■ The task
Copy out exactly, from the entries that follow, the line holding "font-weight: normal ->", the line holding "font-size: 18px ->", and all lines between them, but no pictures.

■ Records shown

----

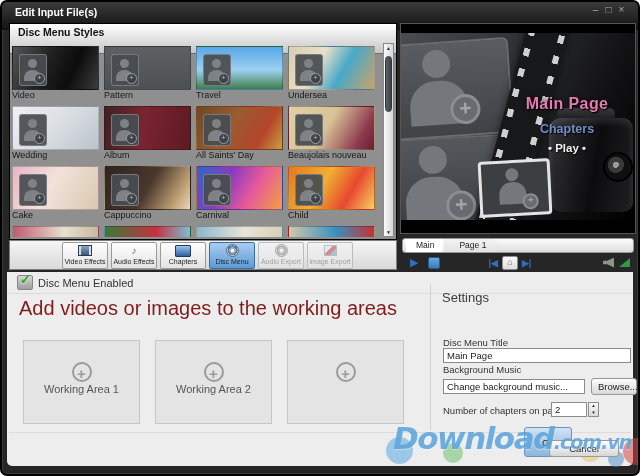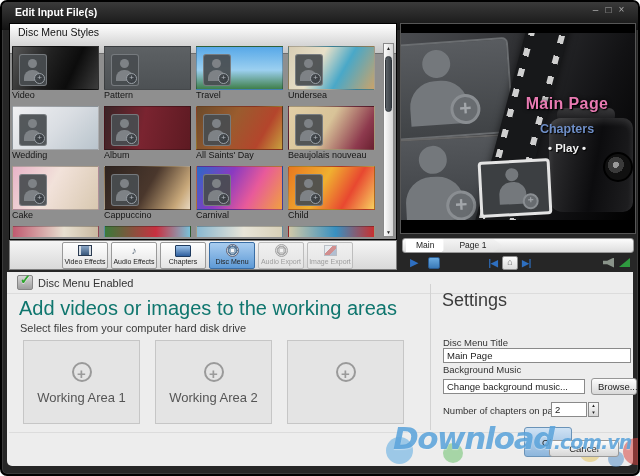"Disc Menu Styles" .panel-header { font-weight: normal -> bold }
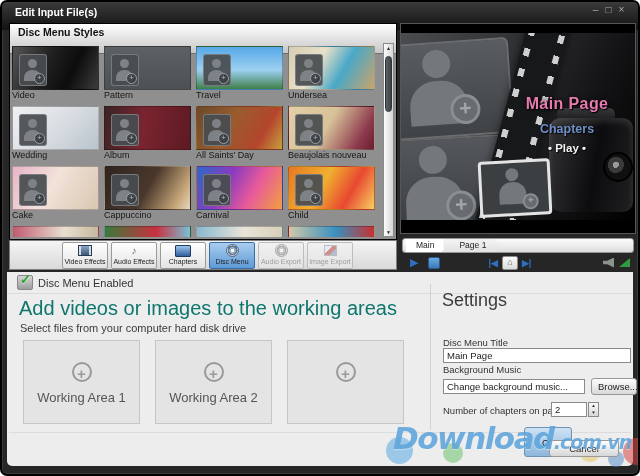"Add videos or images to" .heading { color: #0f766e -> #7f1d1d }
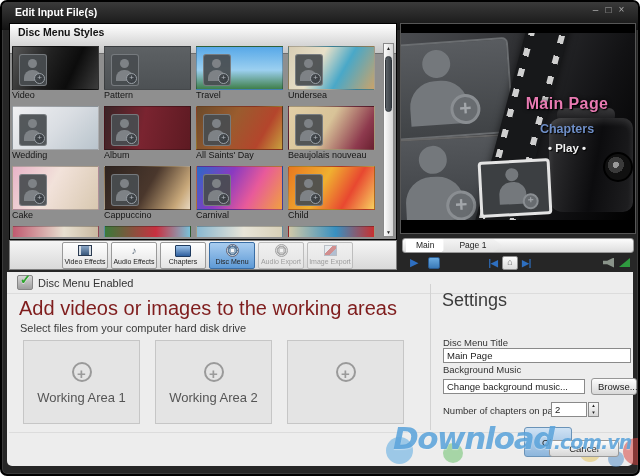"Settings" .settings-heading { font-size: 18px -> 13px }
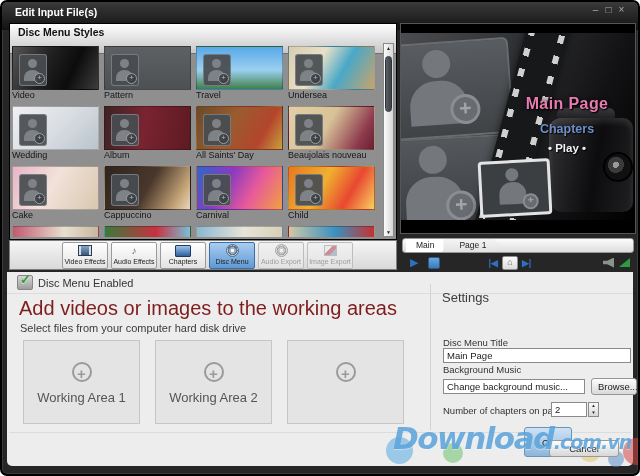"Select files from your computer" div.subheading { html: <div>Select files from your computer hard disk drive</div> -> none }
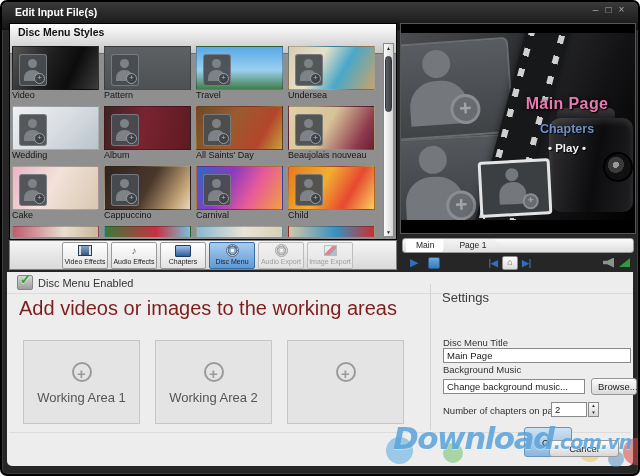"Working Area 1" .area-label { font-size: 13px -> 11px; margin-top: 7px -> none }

----

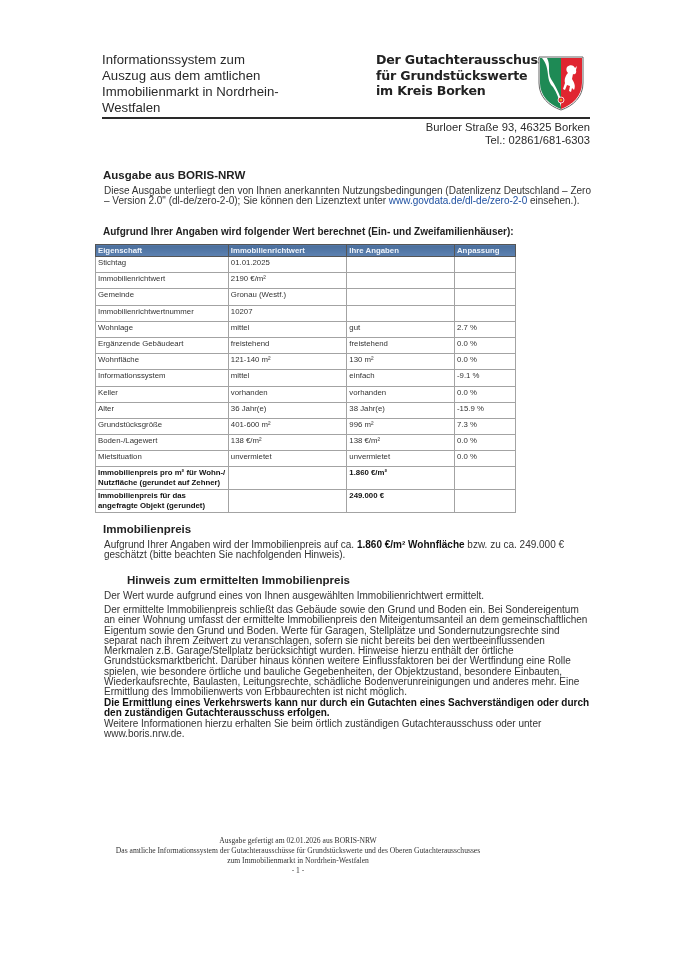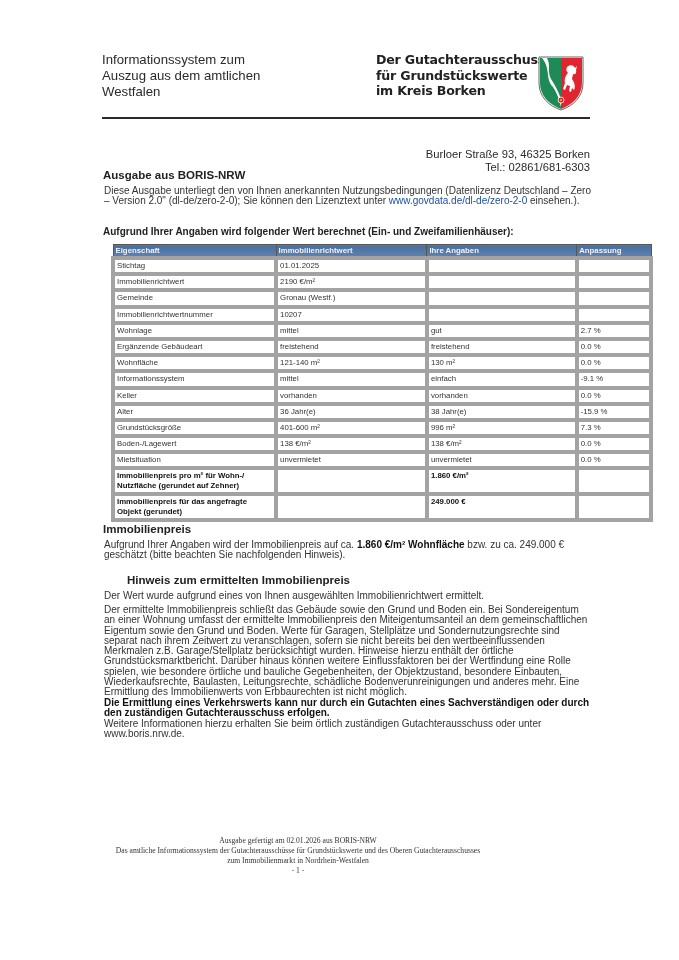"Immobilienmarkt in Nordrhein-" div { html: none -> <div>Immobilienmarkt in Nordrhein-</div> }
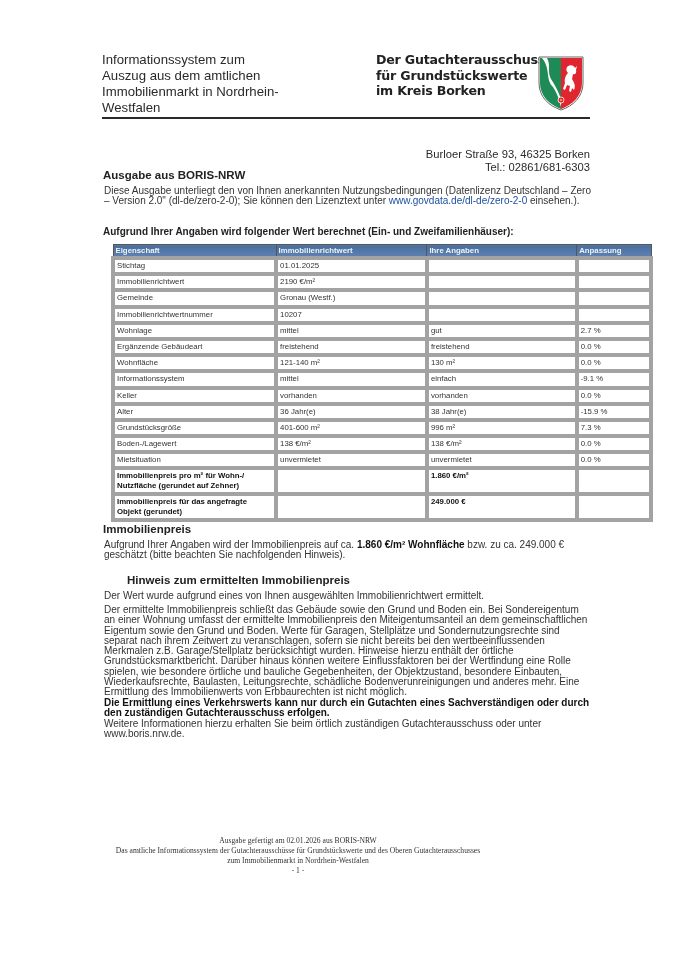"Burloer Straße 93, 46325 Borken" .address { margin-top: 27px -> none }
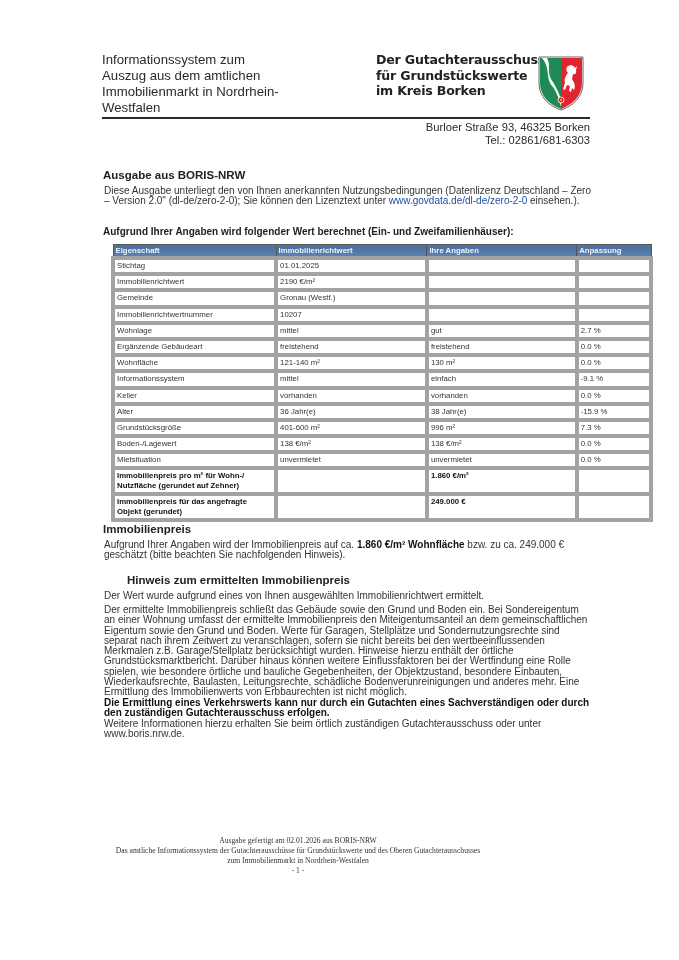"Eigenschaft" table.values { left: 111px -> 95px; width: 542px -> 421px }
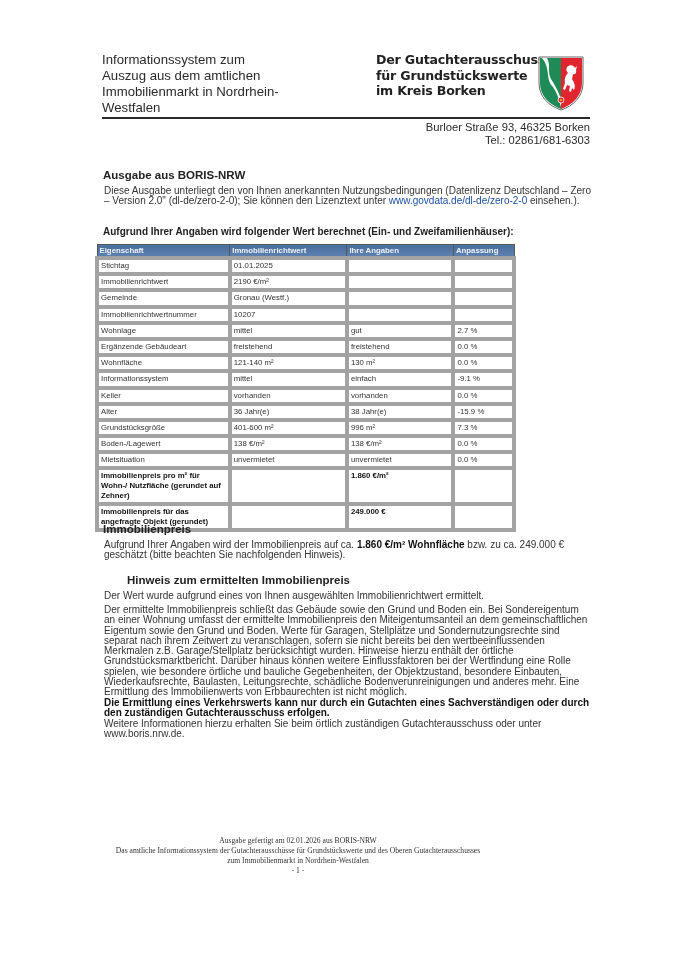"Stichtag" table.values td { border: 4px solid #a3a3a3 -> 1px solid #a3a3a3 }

----

■ Solution for this exercise
"Disc Menu Styles" .panel-header { font-weight: normal -> bold }
"Add videos or images to" .heading { color: #0f766e -> #7f1d1d }
"Settings" .settings-heading { font-size: 18px -> 13px }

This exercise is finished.